Version difference data:
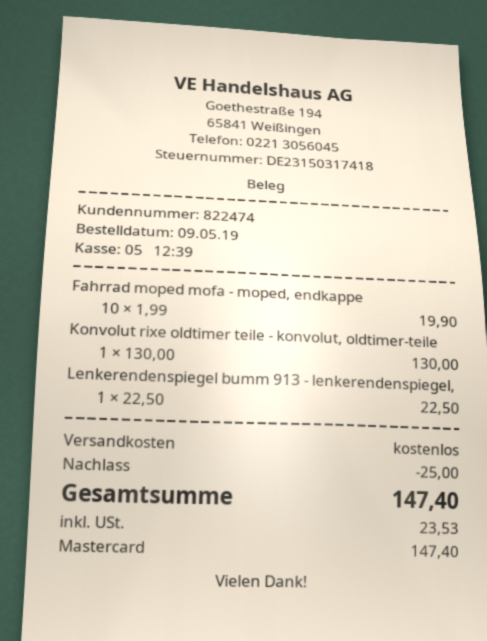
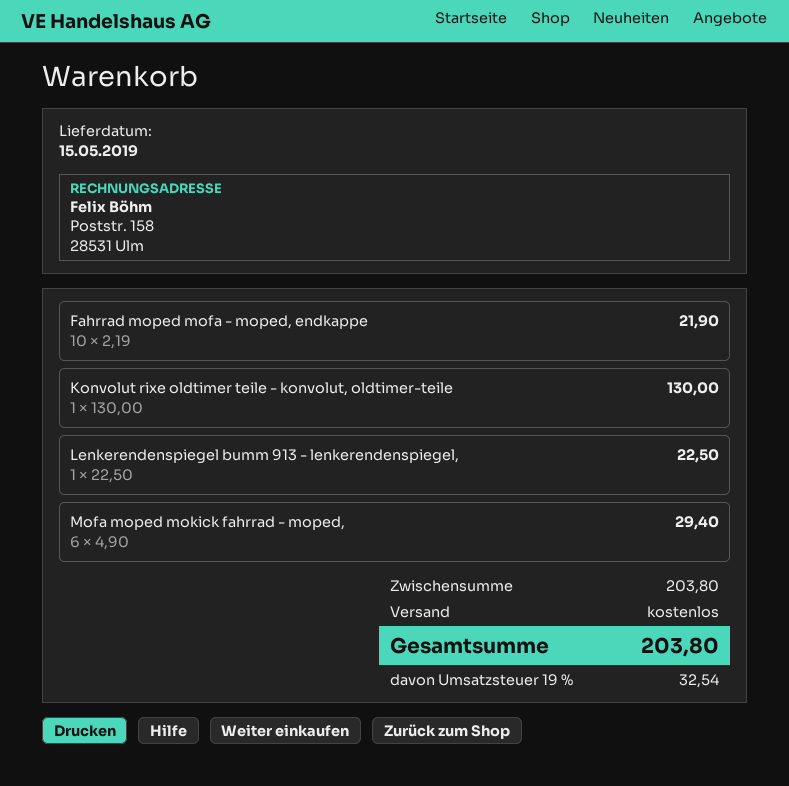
Fahrrad moped mofa - moped, endkappe: 10 x 1.99 = 19.90 -> 10 x 2.19 = 21.90
Mofa moped mokick fahrrad - moped,: none -> 6 x 4.90 = 29.40
discount: 25.00 -> none
tax: 23.53 -> 32.54
total: 147.40 -> 203.80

*Task statement:*
Print the records above word for word, omitting any picture they contain.

*Reply to the task:*
Fahrrad moped mofa - moped, endkappe: 10 x 1.99 = 19.90 -> 10 x 2.19 = 21.90
Mofa moped mokick fahrrad - moped,: none -> 6 x 4.90 = 29.40
discount: 25.00 -> none
tax: 23.53 -> 32.54
total: 147.40 -> 203.80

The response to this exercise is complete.